Untitled

This starts with lock1 = lock2 = lock3 = var = 1
Note that "wait" is a spinlock waiting for the specific lock to be equal to 0.

Thread 1:
wait(lock1)
cmp lock3, 0 # lock3 should be zero, Thread 2 already ran.
je end # Thus I take this path
mov var, 0 # And this is never run
end:

Thread 2:
mov lock3, 0
mov lock1, 0
mov ebx, var # I should know that var is 1 here.

First, consider Thread 1:
if `wait(lock1)` branch predicts that the lock isn't taken, it adds `cmp lock3, 0` to the pipeline
In the pipeline, `cmp lock3, 0` reads lock3 and finds out that it equal to 1.

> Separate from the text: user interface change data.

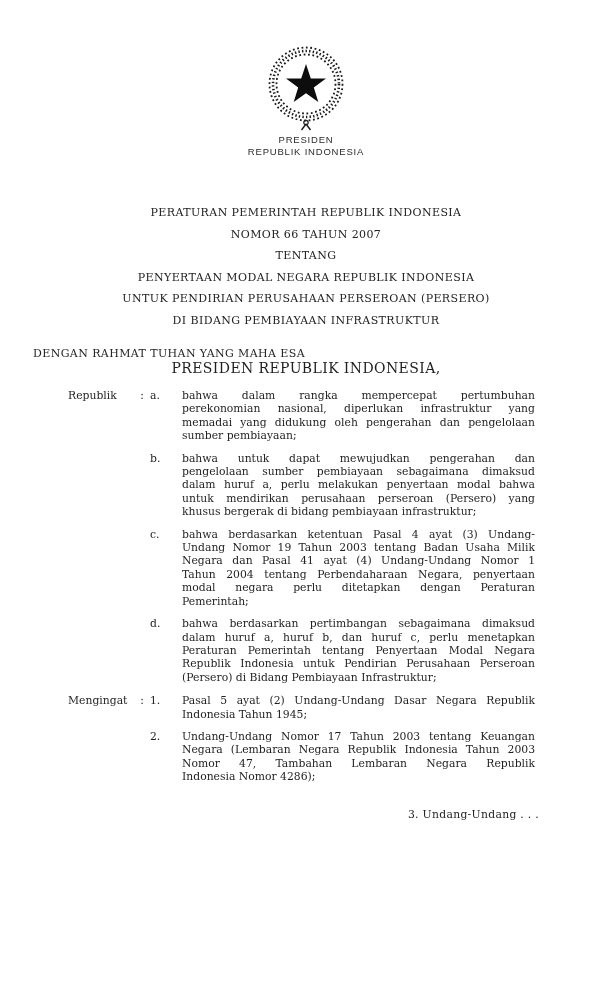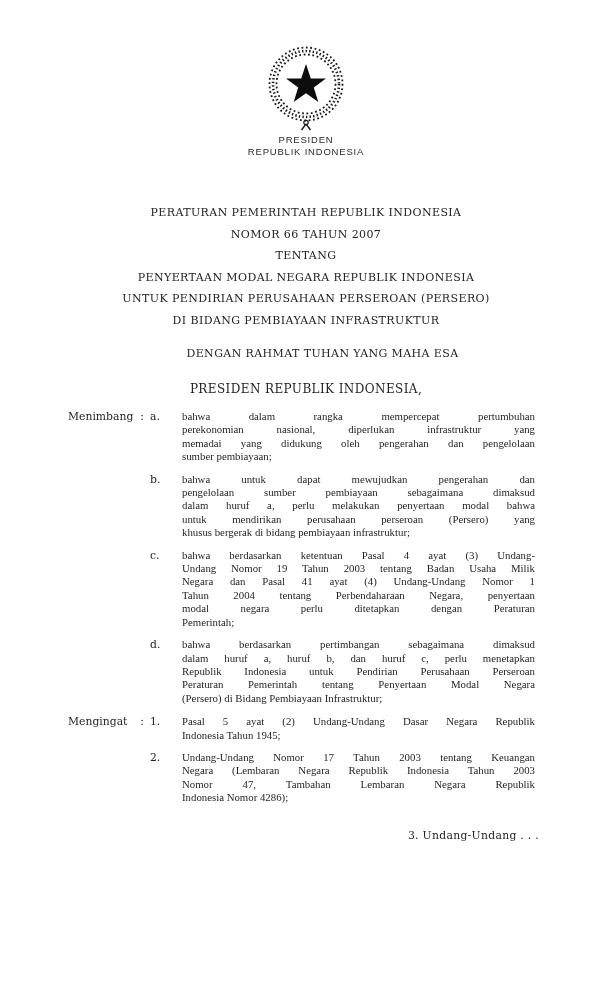--- a/index.html
+++ b/index.html
@@ -38,7 +38,6 @@
 
   .invocation {
     margin-top: 16px;
-    text-align: center;
     font-size: 11px;
     line-height: 14px;
     letter-spacing: 0.4px;

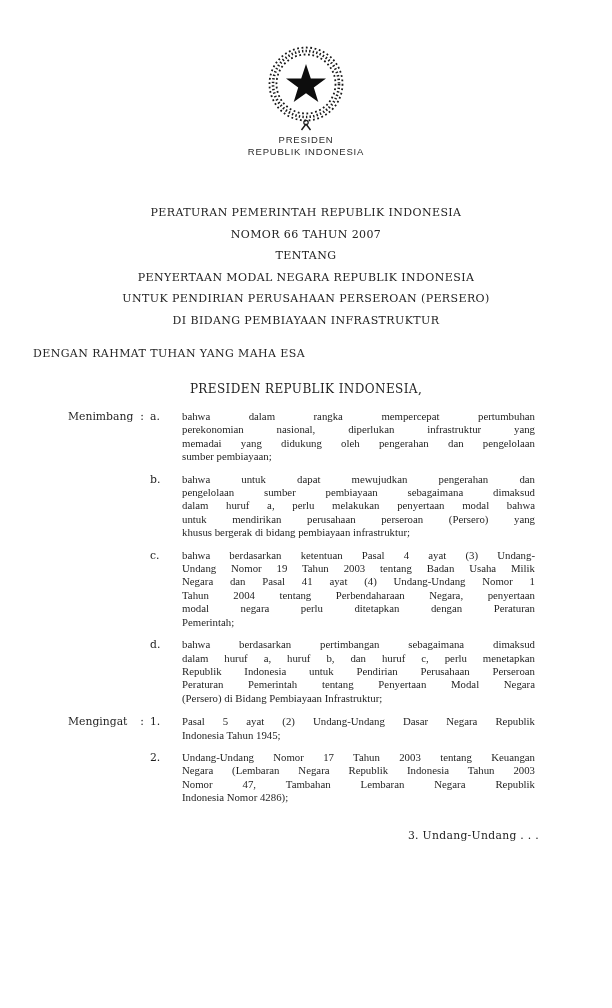--- a/index.html
+++ b/index.html
@@ -44,9 +44,8 @@
     padding-left: 33px;
   }
   .authority {
-    margin-top: 21px;
     text-align: center;
-    font-size: 12px;
+    font-size: 14px;
     line-height: 14px;
     letter-spacing: 0.4px;
   }

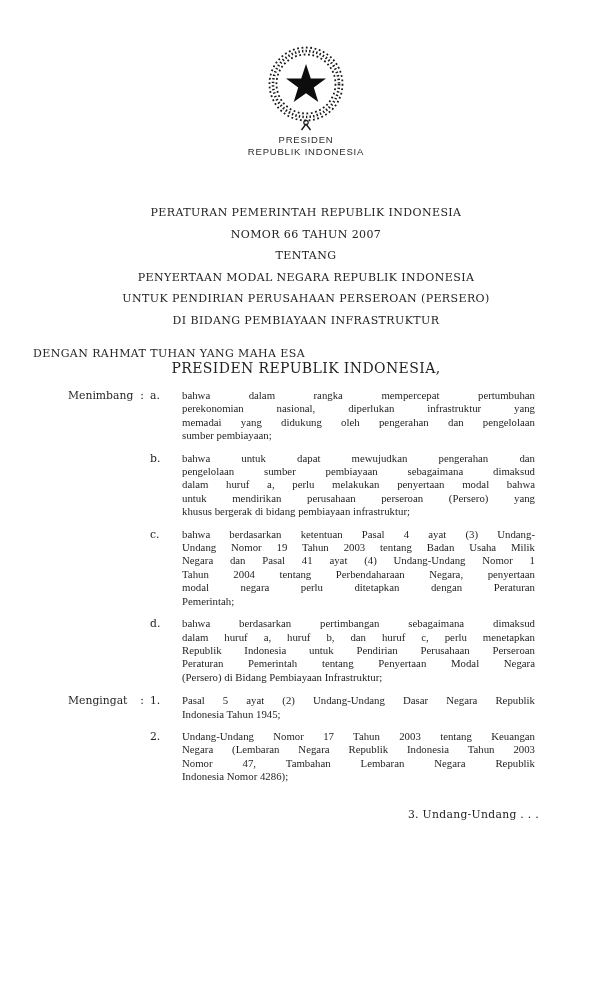--- a/index.html
+++ b/index.html
@@ -133,7 +133,7 @@
     <div class="clause-section considering">
       <div class="clause-row">
         <div class="clause-label">
-          <span>Menimbang</span>
+          <span>Republik</span>
           <span>:</span>
         </div>
         <div class="clause-marker">a.</div>

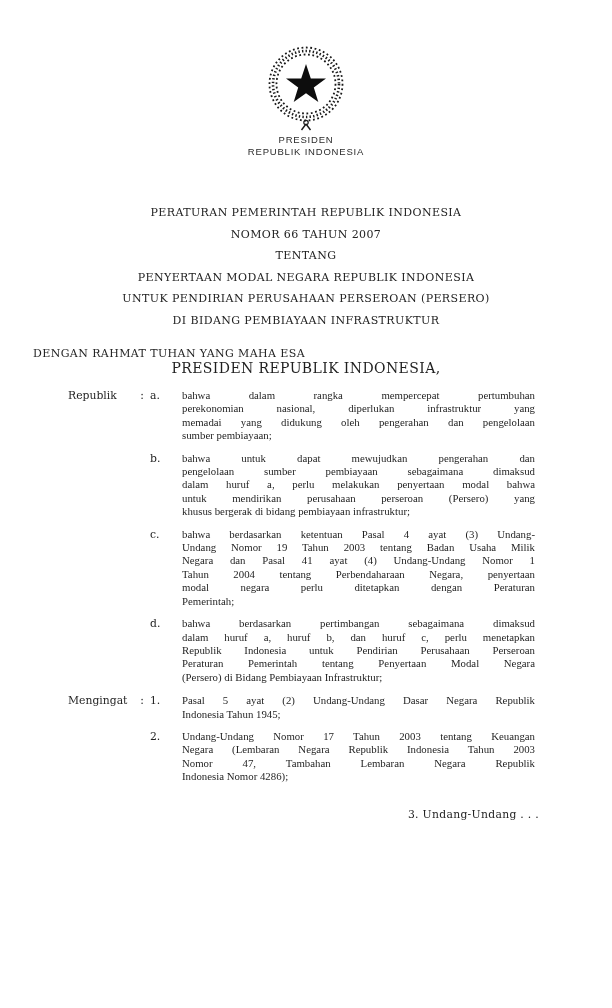--- a/index.html
+++ b/index.html
@@ -81,7 +81,6 @@
     display: block;
     text-align: justify;
     text-align-last: justify;
-    font-family: Liberation Serif, serif;
   }
   .clause-text .tl.last { text-align-last: left; }
 

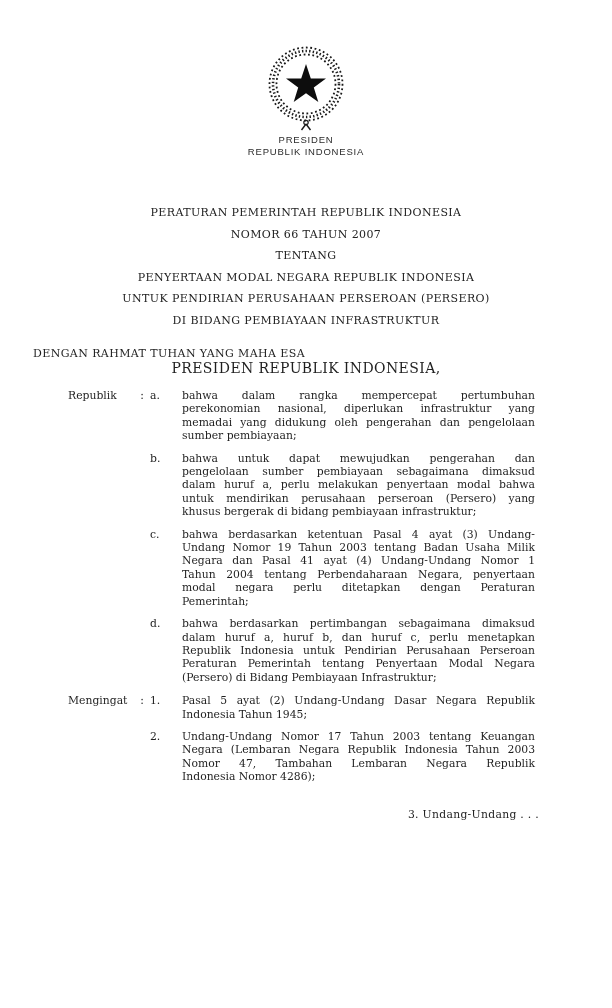--- a/index.html
+++ b/index.html
@@ -172,8 +172,8 @@
         <div class="clause-text">
             <span class="tl">bahwa berdasarkan pertimbangan sebagaimana dimaksud</span>
             <span class="tl">dalam huruf a, huruf b, dan huruf c, perlu menetapkan</span>
+            <span class="tl">Peraturan Pemerintah tentang Penyertaan Modal Negara</span>
             <span class="tl">Republik Indonesia untuk Pendirian Perusahaan Perseroan</span>
-            <span class="tl">Peraturan Pemerintah tentang Penyertaan Modal Negara</span>
             <span class="tl last">(Persero) di Bidang Pembiayaan Infrastruktur;</span>
           </div>
       </div>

Now, assume Thread 1 is taking its sweet time, and Thread 2 begins running quickly:
lock3 = 0
lock1 = 0

Now, let's go back to Thread 1:
Let's say the `wait(lock1)` reads lock1, finds out that lock1 is 0, and is happy about its branch predicting ability. This command commits, and nothing gets flushed
(Correct branch predicting means nothing is flushed, even with out-of-order reads, since the processor deduced that there is no internal dependency. lock3 isn't dependent on lock1 in the eyes of the CPU, so this all is okay)
(Hence why optimizing compilers will interleave consecutive independent for loops, so that they all get executed simultaneously)
Now, the `cmp lock3, 0`, which correctly read that lock3 was equal to 1, commits. `je end` is not taken, and `mov var, 0` executes.
In Thread 3, ebx is equal to 0. This should have been impossible.